Assessing the impact of lentiviral vector integration on splicing of cellular genes at the genome-wide level
© Montini et al; licensee BioMed Central Ltd. 2011
Published: 3 October 2011
Oncogenesis induced by insertional mutagenesis with gene therapy vectors occurs mainly by activation of proto-oncogenes found at or nearby the insertion site. This activation often occurs by an enhancer-mediated mechanism or by a process of splicing capture which generates chimeric transcripts comprising portions of vector and cellular mRNAs. Although the activation of oncogenes may be reduced by the use of self-inactivating design and moderate cellular promoters, how to reduce genotoxic splicing capture events and aberrant transcript formation triggered by vector integration is still unclear.
We developed a modified Linear Amplification-Mediated (LAM) PCR technique, named cDNA LAM PCR (cLAM-PCR), aimed at retrieving, from the whole transcriptome of LV-transduced cells aberrantly spliced mRNAs that contain lentiviral vector (LV) sequences fused with cellular transcripts in a high-throughput fashion. The sequences of cLAM-PCR products were obtained by 454 pyrosequencing and analyzed by dedicated high-throughput computational pipeline running in a computer cluster that use a dynamic analysis process composed by different steps based on a map-reduce parallelization model. Thus, chimeric LV-genome sequences are recognized, the nucleotide position of the fused sequence is identified (the splice site), and the remaining portion mapped on the appropriate genome assembly by BLAST.
We identified several established and previously unknown splice sites within the LV backbone that participate in the aberrant splicing process with variable efficiency. Results obtained with different LV designs show that integrated LVs can perturb the processing of cellular transcripts by interacting with the cellular splicing machinery and fusing with its own splice sites to cellular splice sites both upstream and downstream the integration site. So far, 70 different fusion transcripts could be identified in total, 84% of which were fused to known splice sites of gene exons, 6% were fused to uncharacterized cryptic splice sites located in introns and the remaining 10% were fused to genomic sequences not corresponding to any annotated gene. This analysis allows identifying also several different slice sites within the LV backbone that participated to the aberrabt splicing process. Quantitative PCR on different LV portions within the LV backbone allow measuring the relative contribution to the aberrant splicing process of each splice site identified. Interestingly, the amount of transcription occurring in regions outside the expression cassette reaches the 3% of the entire transgene expression.

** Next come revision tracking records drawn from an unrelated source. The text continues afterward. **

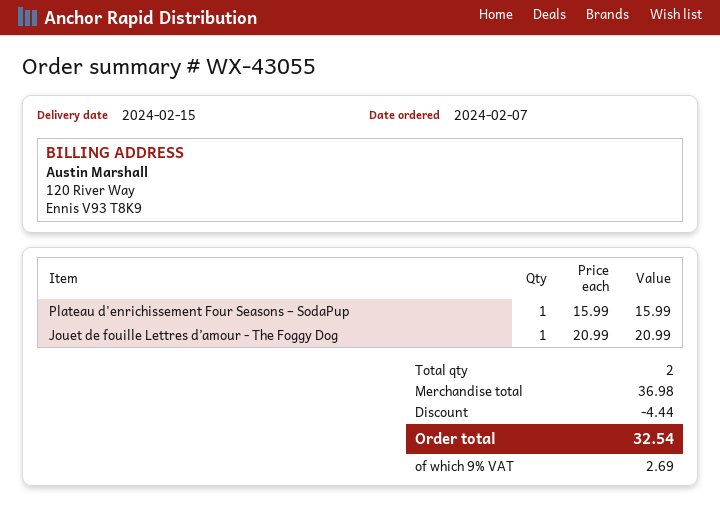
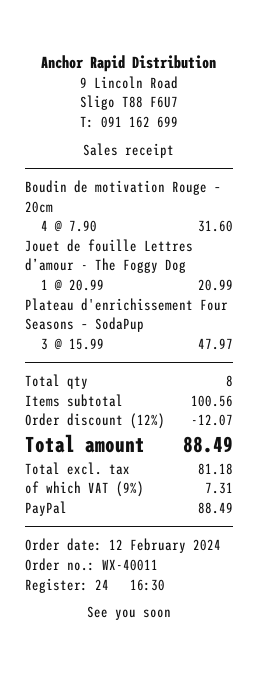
order number: WX-43055 -> WX-40011
order date: 2024-02-07 -> 2024-02-12
Plateau d'enrichissement Four Seasons – SodaPup: 1 x 15.99 = 15.99 -> 3 x 15.99 = 47.97
Boudin de motivation Rouge – 20cm: none -> 4 x 7.90 = 31.60
total quantity: 2 -> 8
subtotal: 36.98 -> 100.56
discount: 4.44 -> 12.07
tax: 9% = 2.69 -> 9% = 7.31
total: 32.54 -> 88.49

The cLAM-PCR technique, coupled to high-throughput sequencing and the computational power of our specialized data analysis pipeline allows gaining insights into the biology of vector-mediated splicing alteration. Since this process could induce neoplastic transformation by the generation of aberrant oncogenic protein, its in-depth characterization is instrumental in the development of next-generation LV with a higher safety profile.